La junte militaire des colonels commit une erreur incroyable, elle affirma que l'invasion de chypre et son annexion était une affaire intérieure grecque.
Dans les cinq jours qui suivirent la Turquie attaqua à son tour l'île, au titre de l'article 4 du traité d'indépendance qui lui donnait le droit d'intervenir si l'indépendance, ou l'intégrité territoriale de chypre venait à être menacée.
L'intervention commencée le 20 juillet 1974, s'acheva le 16 août par l'occupation et le contrôle de 30 % du territoire chypriote; deux cent mille chypriotes grecs furent expulsés du nord de l'île et 55000 chypriotes turcs gagnèrent le nord.
L'invasion de Chypre provoqua la chute de la junte militaire à Nicosie, et ensuite à Athènes.
Depuis 1974 en dépit des résolutions de l'ONU l'armée Turque occupe le Nord de l'île.
Quelle morale pouvons nous tirer de ce drame humain qui fit des victimes dans
les deux camps ?


Il serait stupide également de faire passer tant les turcs que les grecs pour des agneaux sortant de la blanche bergerie.
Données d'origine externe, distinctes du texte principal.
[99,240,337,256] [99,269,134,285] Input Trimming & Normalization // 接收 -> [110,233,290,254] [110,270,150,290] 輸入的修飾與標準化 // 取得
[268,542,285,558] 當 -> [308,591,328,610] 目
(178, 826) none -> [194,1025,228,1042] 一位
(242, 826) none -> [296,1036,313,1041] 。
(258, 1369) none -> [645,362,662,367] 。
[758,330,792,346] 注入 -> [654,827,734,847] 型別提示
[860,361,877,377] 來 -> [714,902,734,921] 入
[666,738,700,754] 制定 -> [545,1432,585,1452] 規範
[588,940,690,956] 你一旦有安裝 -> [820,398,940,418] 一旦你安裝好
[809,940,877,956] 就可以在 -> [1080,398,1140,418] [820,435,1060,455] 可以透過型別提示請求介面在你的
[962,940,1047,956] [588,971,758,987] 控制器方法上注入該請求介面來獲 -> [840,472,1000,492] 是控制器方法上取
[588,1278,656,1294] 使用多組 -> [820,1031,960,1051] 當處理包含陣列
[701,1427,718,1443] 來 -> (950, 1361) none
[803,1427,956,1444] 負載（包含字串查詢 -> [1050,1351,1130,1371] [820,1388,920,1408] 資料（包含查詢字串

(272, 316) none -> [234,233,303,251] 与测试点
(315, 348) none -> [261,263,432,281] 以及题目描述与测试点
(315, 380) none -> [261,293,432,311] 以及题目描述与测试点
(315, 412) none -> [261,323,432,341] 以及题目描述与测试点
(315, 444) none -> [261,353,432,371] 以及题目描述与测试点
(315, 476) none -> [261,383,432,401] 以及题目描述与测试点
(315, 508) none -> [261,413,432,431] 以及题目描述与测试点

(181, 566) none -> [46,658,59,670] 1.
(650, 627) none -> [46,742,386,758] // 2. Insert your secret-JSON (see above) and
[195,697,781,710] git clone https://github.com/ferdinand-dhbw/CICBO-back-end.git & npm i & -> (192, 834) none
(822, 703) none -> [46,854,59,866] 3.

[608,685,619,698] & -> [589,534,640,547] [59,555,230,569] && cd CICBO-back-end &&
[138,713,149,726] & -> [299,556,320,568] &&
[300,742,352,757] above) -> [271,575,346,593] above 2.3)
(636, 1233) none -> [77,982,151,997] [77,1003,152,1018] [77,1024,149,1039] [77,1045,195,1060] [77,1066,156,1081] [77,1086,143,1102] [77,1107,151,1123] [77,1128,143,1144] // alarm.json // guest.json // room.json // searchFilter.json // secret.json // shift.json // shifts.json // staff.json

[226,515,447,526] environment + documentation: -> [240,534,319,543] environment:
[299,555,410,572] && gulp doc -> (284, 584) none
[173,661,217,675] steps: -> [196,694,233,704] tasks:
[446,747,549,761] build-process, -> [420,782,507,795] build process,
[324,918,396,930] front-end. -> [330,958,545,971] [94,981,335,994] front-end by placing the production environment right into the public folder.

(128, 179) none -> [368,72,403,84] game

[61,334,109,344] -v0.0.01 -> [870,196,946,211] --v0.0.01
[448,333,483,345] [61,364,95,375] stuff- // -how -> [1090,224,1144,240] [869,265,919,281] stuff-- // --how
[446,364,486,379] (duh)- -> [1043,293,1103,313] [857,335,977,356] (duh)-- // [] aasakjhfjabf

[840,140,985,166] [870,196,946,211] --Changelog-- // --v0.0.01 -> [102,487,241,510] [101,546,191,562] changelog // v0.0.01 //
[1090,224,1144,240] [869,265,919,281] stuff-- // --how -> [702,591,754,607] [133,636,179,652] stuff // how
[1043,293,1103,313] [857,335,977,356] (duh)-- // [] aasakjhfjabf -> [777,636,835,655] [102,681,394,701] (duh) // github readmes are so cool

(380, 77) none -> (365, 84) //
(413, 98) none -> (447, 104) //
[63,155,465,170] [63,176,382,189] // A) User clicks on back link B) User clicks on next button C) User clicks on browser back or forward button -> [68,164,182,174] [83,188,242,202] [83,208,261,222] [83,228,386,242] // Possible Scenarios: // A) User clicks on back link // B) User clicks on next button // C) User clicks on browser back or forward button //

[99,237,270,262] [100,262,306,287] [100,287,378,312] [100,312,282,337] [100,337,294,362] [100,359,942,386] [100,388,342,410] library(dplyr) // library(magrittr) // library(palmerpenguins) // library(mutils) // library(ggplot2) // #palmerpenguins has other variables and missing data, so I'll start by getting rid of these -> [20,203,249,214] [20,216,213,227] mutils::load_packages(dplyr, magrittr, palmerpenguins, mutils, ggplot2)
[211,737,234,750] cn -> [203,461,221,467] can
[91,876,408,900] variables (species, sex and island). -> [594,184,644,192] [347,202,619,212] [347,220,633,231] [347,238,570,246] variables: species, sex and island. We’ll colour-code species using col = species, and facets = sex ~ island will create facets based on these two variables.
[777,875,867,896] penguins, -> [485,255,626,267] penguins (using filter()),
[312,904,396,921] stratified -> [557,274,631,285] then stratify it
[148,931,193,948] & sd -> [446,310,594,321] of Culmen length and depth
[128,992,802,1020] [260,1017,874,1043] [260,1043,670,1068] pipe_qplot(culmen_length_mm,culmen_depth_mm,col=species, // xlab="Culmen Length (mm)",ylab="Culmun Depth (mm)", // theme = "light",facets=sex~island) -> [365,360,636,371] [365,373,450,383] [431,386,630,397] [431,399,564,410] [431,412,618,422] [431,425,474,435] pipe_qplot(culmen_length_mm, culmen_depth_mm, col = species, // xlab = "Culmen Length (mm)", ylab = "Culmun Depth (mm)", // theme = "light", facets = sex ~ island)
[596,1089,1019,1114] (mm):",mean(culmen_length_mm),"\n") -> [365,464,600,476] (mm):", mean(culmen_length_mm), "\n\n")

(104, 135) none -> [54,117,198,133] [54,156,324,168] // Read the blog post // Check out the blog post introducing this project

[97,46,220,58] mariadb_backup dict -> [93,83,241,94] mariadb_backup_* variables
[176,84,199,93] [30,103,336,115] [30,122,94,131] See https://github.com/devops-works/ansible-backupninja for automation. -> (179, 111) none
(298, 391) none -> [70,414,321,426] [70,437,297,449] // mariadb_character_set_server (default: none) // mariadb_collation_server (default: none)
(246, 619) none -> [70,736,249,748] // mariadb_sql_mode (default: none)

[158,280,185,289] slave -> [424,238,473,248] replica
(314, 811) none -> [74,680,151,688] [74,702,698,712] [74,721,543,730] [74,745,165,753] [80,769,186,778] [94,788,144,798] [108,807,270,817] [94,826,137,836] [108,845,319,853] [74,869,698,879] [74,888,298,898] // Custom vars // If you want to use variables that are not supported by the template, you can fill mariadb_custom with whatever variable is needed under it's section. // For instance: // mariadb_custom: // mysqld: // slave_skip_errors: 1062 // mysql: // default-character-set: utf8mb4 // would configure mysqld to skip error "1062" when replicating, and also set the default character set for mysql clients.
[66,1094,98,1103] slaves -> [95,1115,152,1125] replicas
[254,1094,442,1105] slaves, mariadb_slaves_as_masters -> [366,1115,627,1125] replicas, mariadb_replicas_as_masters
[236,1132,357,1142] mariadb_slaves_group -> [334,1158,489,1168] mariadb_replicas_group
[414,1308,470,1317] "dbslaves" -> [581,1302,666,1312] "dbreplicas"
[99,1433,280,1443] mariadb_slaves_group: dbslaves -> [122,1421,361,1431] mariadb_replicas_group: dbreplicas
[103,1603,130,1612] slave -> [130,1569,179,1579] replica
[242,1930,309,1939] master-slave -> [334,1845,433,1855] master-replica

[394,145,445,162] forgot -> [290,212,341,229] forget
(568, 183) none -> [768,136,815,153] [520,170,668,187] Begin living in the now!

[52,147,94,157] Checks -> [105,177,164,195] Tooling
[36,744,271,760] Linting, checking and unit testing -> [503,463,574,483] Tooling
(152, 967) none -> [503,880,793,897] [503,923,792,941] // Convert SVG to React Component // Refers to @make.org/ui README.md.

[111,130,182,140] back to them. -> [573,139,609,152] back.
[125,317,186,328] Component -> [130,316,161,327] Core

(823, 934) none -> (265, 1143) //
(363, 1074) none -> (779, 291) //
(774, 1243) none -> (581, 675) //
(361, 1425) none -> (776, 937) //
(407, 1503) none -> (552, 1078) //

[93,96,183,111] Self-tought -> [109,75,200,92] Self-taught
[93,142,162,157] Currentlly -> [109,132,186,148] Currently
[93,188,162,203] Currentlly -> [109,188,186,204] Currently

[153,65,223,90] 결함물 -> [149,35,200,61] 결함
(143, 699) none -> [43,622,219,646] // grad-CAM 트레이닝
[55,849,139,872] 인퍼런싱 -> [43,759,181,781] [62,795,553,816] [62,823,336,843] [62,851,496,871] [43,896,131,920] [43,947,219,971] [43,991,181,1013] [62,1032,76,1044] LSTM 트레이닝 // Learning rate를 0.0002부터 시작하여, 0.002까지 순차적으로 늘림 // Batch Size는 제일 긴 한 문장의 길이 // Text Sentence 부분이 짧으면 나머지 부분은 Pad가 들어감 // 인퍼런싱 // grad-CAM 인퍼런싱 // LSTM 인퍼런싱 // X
Cette guerre fratricide fit des victimes dans les deux camps, et aujourd'hui bien malin serait celui qui désignerait le vainqueur et le vaincu.
De part et d'autre de cette cicatrice qu'est la ligne verte, seuls la souffrance et le désespoir ont triomphé. Le chypriote Turc d'Androlikou pleure toutes les larmes de son corps lorsqu'il voit son village mourir, tout comme le chypriote grec de kyrenia ne s'est jamais relevé d'avoir abandonné sa ville et ses biens.